If you are working for the partnership as employees, you probably should be taking a salary regardless (unemployment taxes). This is all about self-employment tax to the IRS primarily, which you'd pay the equivalent of in employment taxes anyways, so it doesn't matter. If someone told you that you would have to pay self-employment taxes on top of payroll taxes, they are mistaken.
There are different kinds of trusts, but in determining whether or not you are an owner, related party rules will most certainly ensure that in your case you are still an owner. In other words, you didn't change your tax status for the most part by putting your interest in a trust. You must (or your accountant / lawyer etc.) have put the interest in trust for different reasons, which is common.
You probably won't even have the income flow through the trust until later years after someone dies, divorces, etc., meaning you'll report for income taxes the same way as you always have for now, even though the trust is the technical owner of your interest, if it's what kind of trust I think it is.

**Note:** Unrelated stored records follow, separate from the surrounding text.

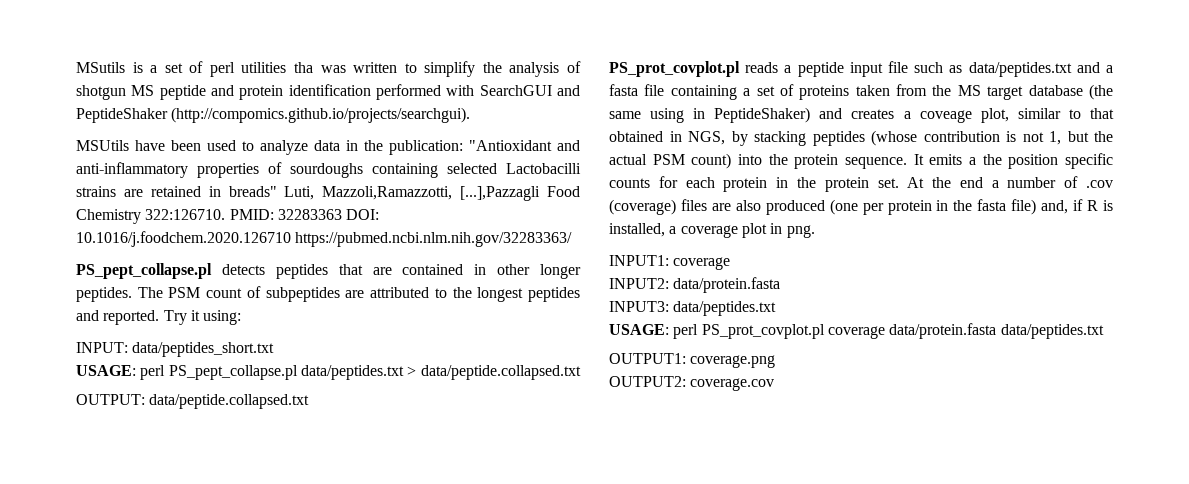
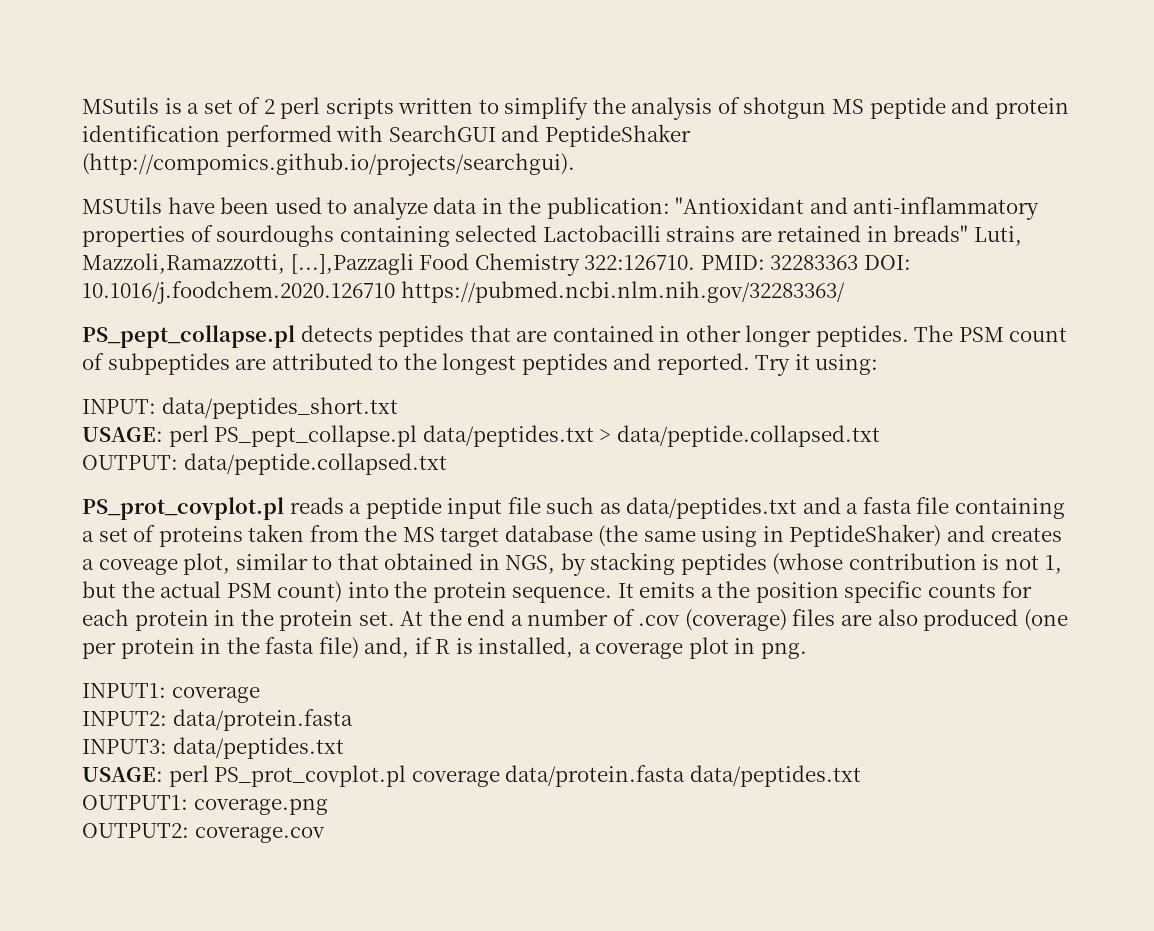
[209,62,346,77] perl utilities tha was -> [263,97,394,119] 2 perl scripts

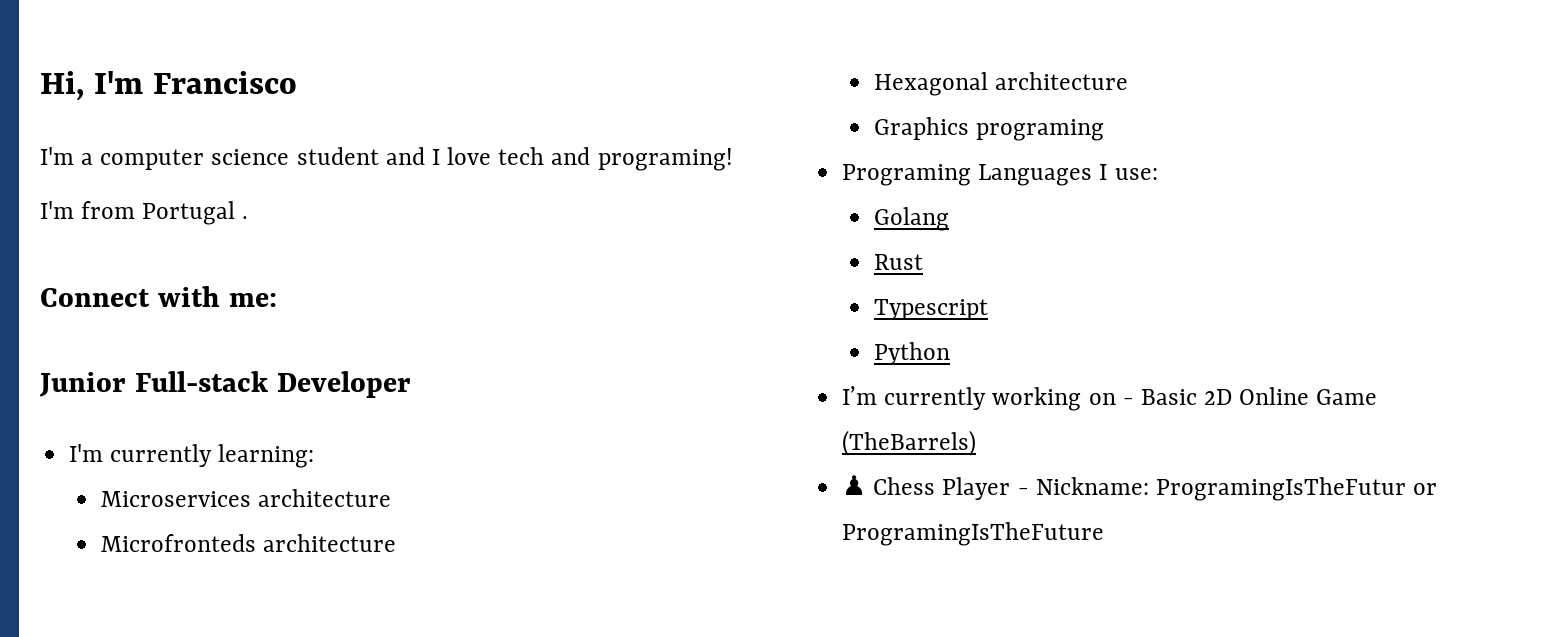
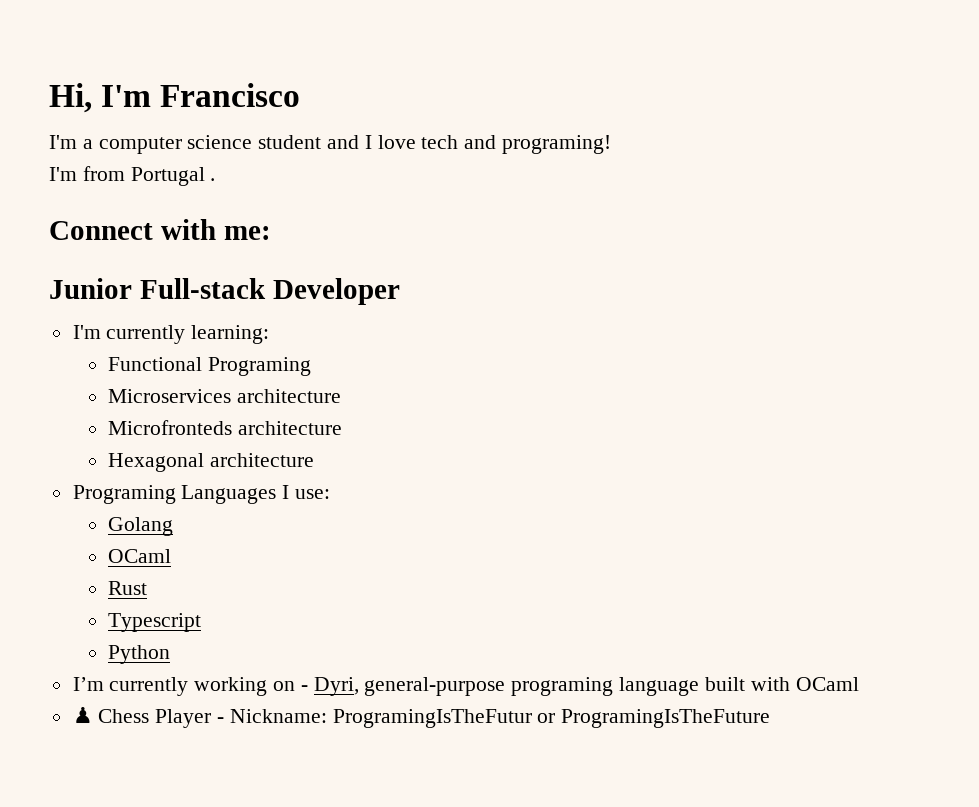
(315, 456) none -> [108,357,311,376] // Functional Programing
[874,117,1105,141] // Graphics programing -> (314, 460) none
(950, 219) none -> [108,549,172,563] // OCaml
[1140,387,1378,405] [842,430,977,456] Basic 2D Online Game (TheBarrels) -> [313,677,859,696] Dyri, general-purpose programing language built with OCaml

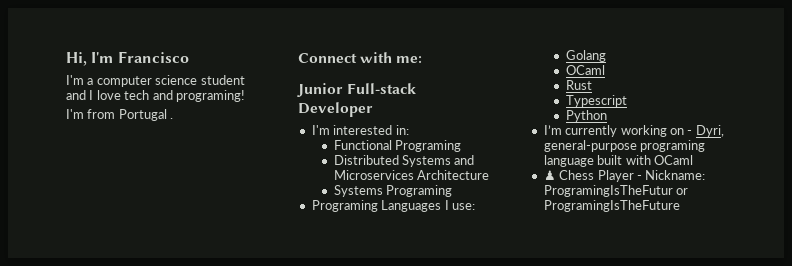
[106,325,270,344] currently learning: -> [333,125,409,135] interested in:
[108,389,341,403] [108,420,342,435] [108,453,314,472] Microservices architecture // Microfronteds architecture // Hexagonal architecture -> [333,155,475,167] [333,170,490,180] [333,185,453,197] Distributed Systems and Microservices Architecture // Systems Programing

Say your share of a partnership's taxable income is $50K, trust or no trust. You can generally receive a K-1 for $0.00 and a $50K W2 should you choose to use wages, or you can receive no W2 and $50K as self-employment income in your K-1. You've always been able to do this, trust or no trust, and the amounts should be based on what a reasonable salary is for your work (ie - What would you have to pay someone else to do your job for your partnership?).